If A<B, we can just send the 4 indices directly, leading to this very simple decoding algorithm that unpacks our mixed triangle/double-triangle indexed buffer back to a regular triangle list:
- Read 3 indices A, B, C.
- Output triangle (A, B, C).
- If A<B, read another index D and output triangle (A, D, B).
Okay, so this works out really nicely if A<B. But what if it’s not? Well, there’s just two cases left. If A=B, the shared edge is a degenerate edge and both triangles are degenerate triangles; not exactly common, so the pragmatic solution is to say “if either triangle is degenerate, you have to send them un-paired”. That leaves the case A>B; but that means B<A, and BA is also a shared edge! In fact, we can simply rotate the diagram by 180 degrees; this swaps the position of (B,A) and (C,D) but corresponds to the same triangles. With the algorithm above, (B, A, D, C) will decode as the two triangles (B, A, D), (B, C, A) – same two triangles as before, just in a different order. So we’re good.
Why this is cool
What this means is that, under fairly mild assumptions (but see “limitations” section below), we can have a representation of index buffers that mixes triangles and pairs of adjacent triangles, with no need for any special flag bits (as recommended in Christer’s article) or other hackery to distinguish the two.

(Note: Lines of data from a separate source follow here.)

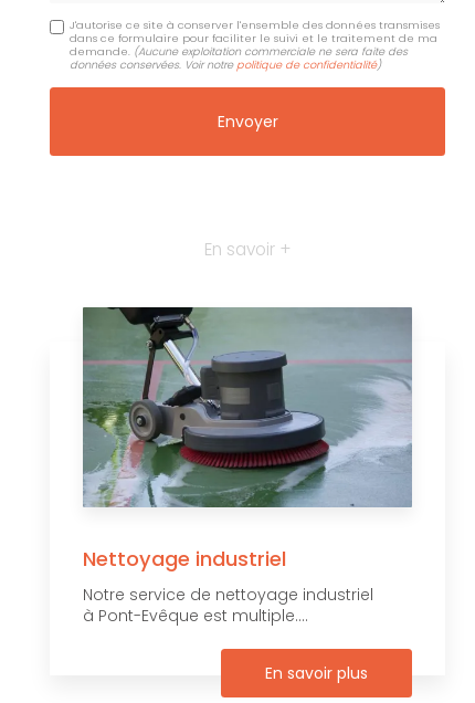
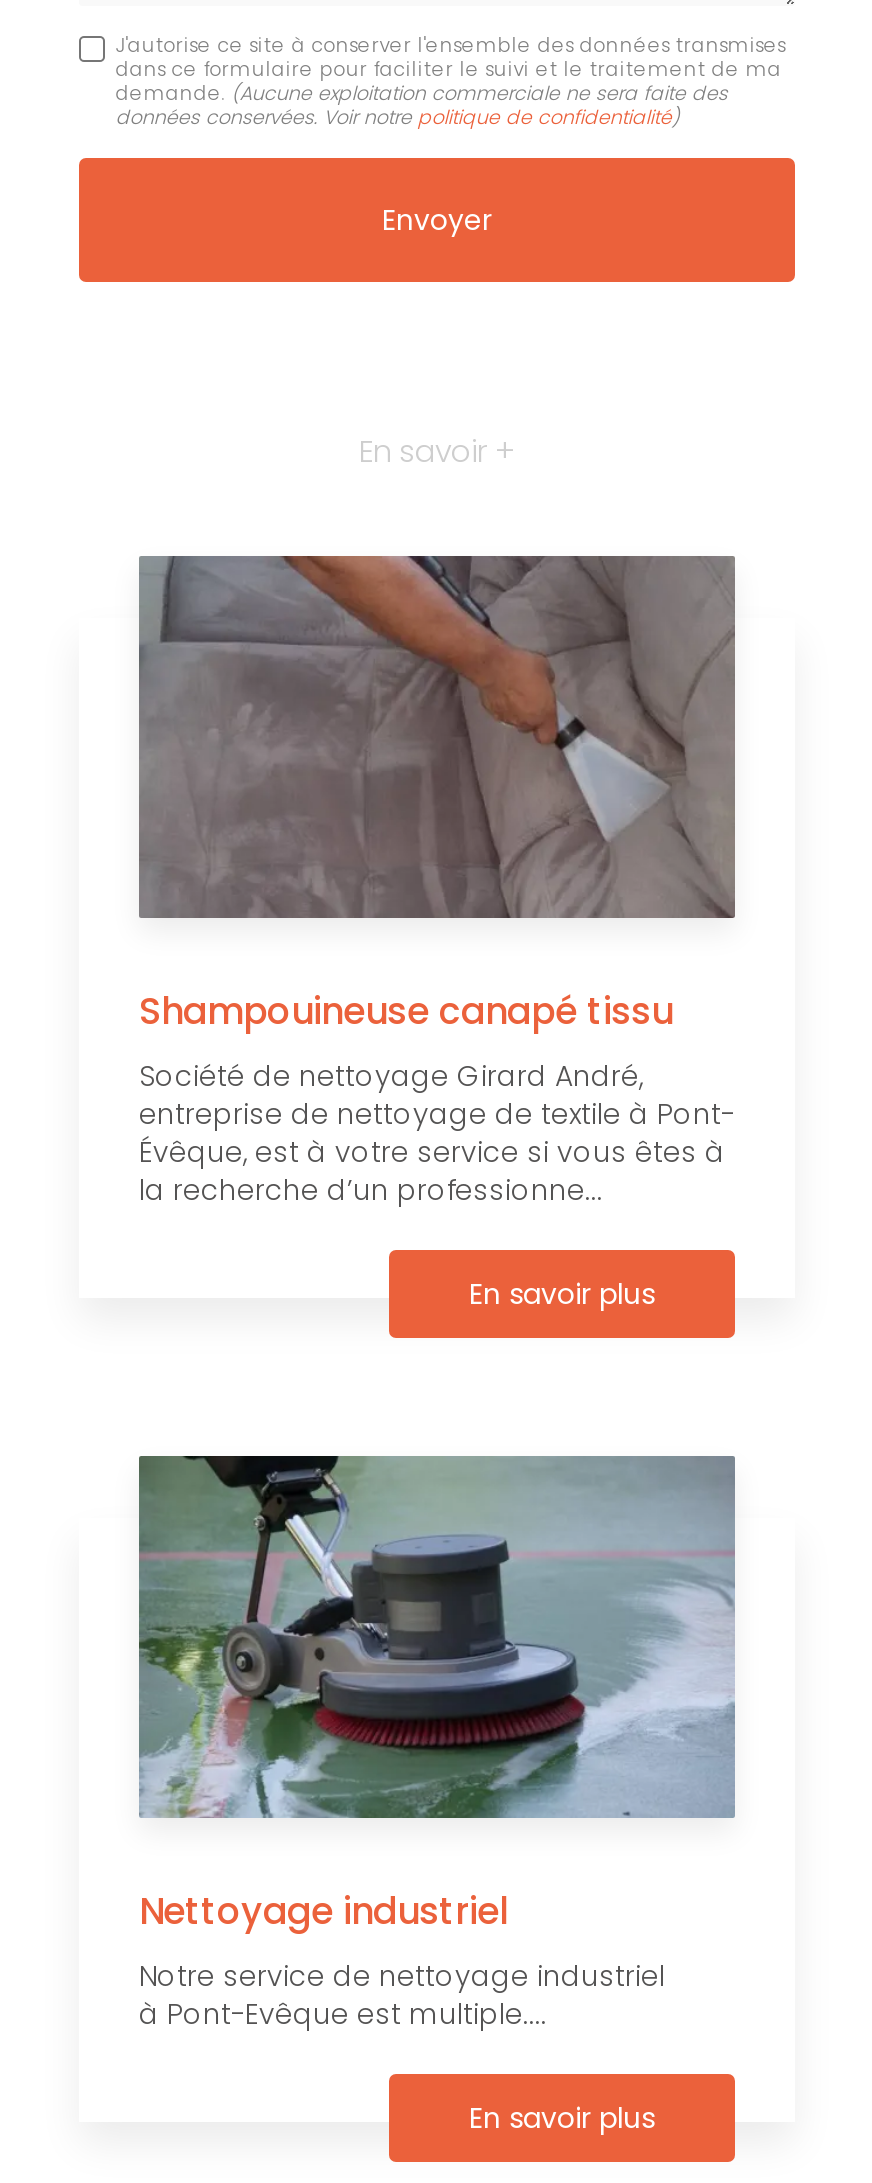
none -> [139,554,735,1314] [image] | Shampouineuse canapé tissu | Société de nettoyage Girard André, | entreprise de nettoyage de textile à Pont- | Évêque, est à votre service si vous êtes à | la recherche d’un professionne... | En savoir plus

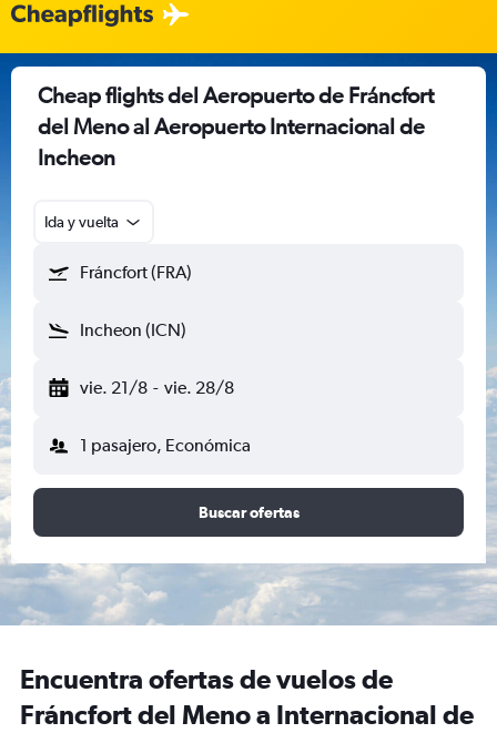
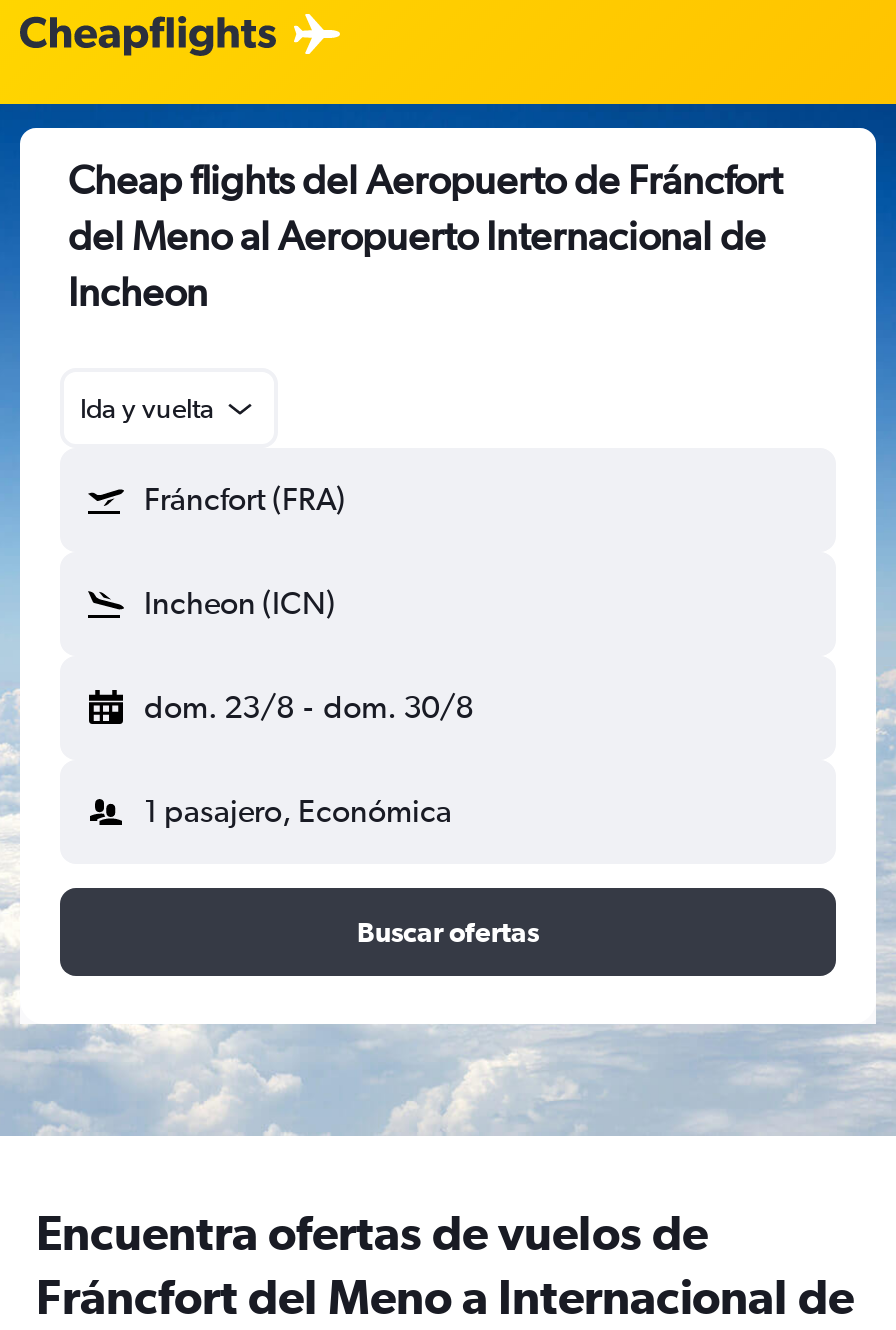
[80,377,234,398] vie. 21/8 - vie. 28/8 -> [144,688,473,726] dom. 23/8 - dom. 30/8

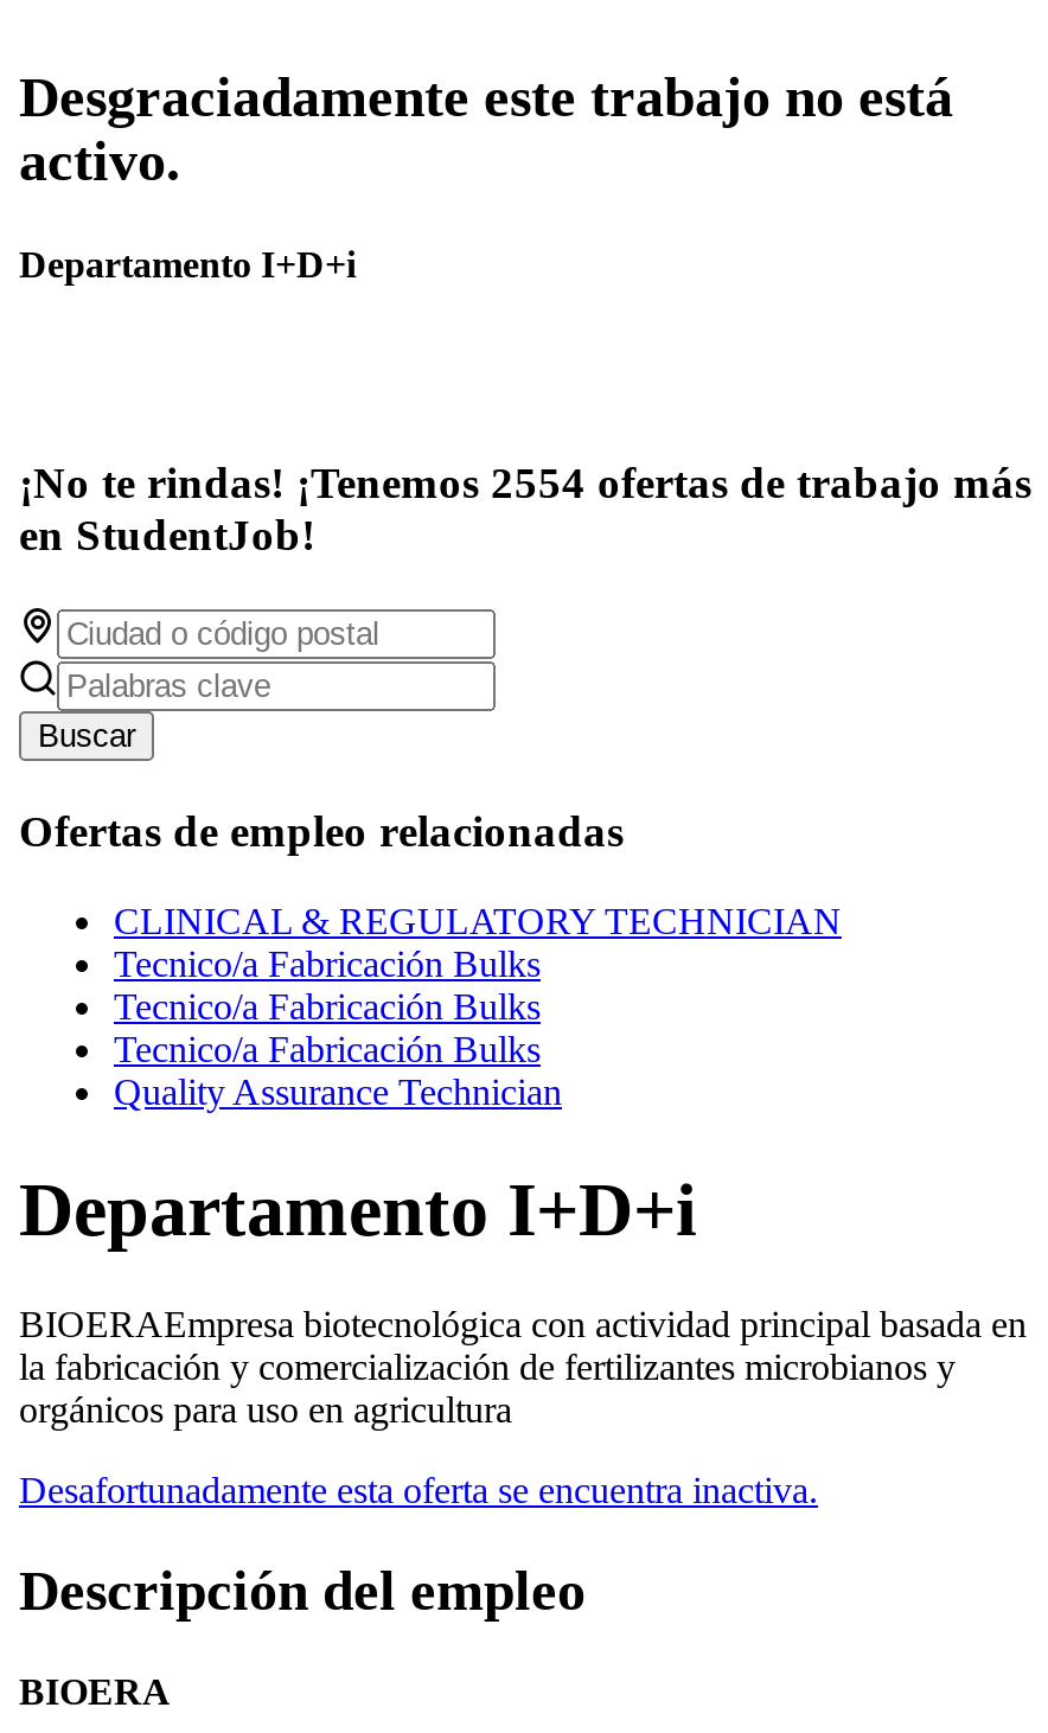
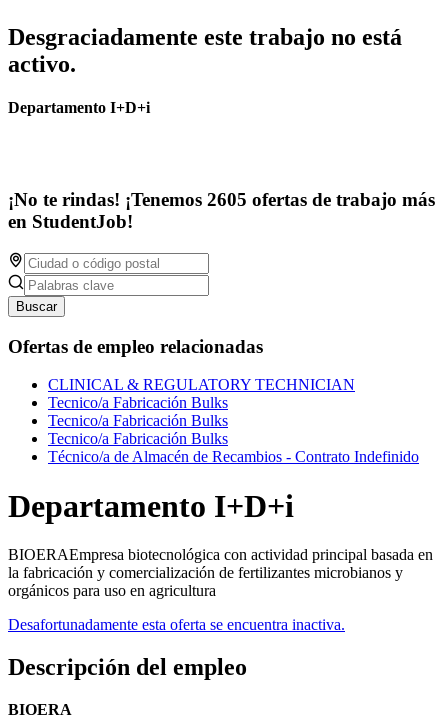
[19,458,1031,508] ¡No te rindas! ¡Tenemos 2554 ofertas de trabajo más -> [8,189,435,210] ¡No te rindas! ¡Tenemos 2605 ofertas de trabajo más
[114,1073,562,1113] Quality Assurance Technician -> [48,448,419,465] Técnico/a de Almacén de Recambios - Contrato Indefinido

In most closed meshes, every triangle has at least one adjacent neighbor (usually several); isolated triangles are very rare. We can store such meshes using 4 indices for every pair of triangles, instead of 6, for about a 33% reduction. Furthermore, most meshes in fact contain a significant number of quadriliterals (quads), and this representation supports quads directly (stored with 4 indices). 33% reduction for index buffers isn’t a huge deal if you have “fat” vertex formats, but for relatively small vertices (as you have in collision detection, among other things), indices can actually end up being a significant part of your overall mesh data.
Finally, this is simple enough to decode that it would probably be viable in GPU hardware. I wouldn’t hold my breath for that one, just thought I might point it out. :)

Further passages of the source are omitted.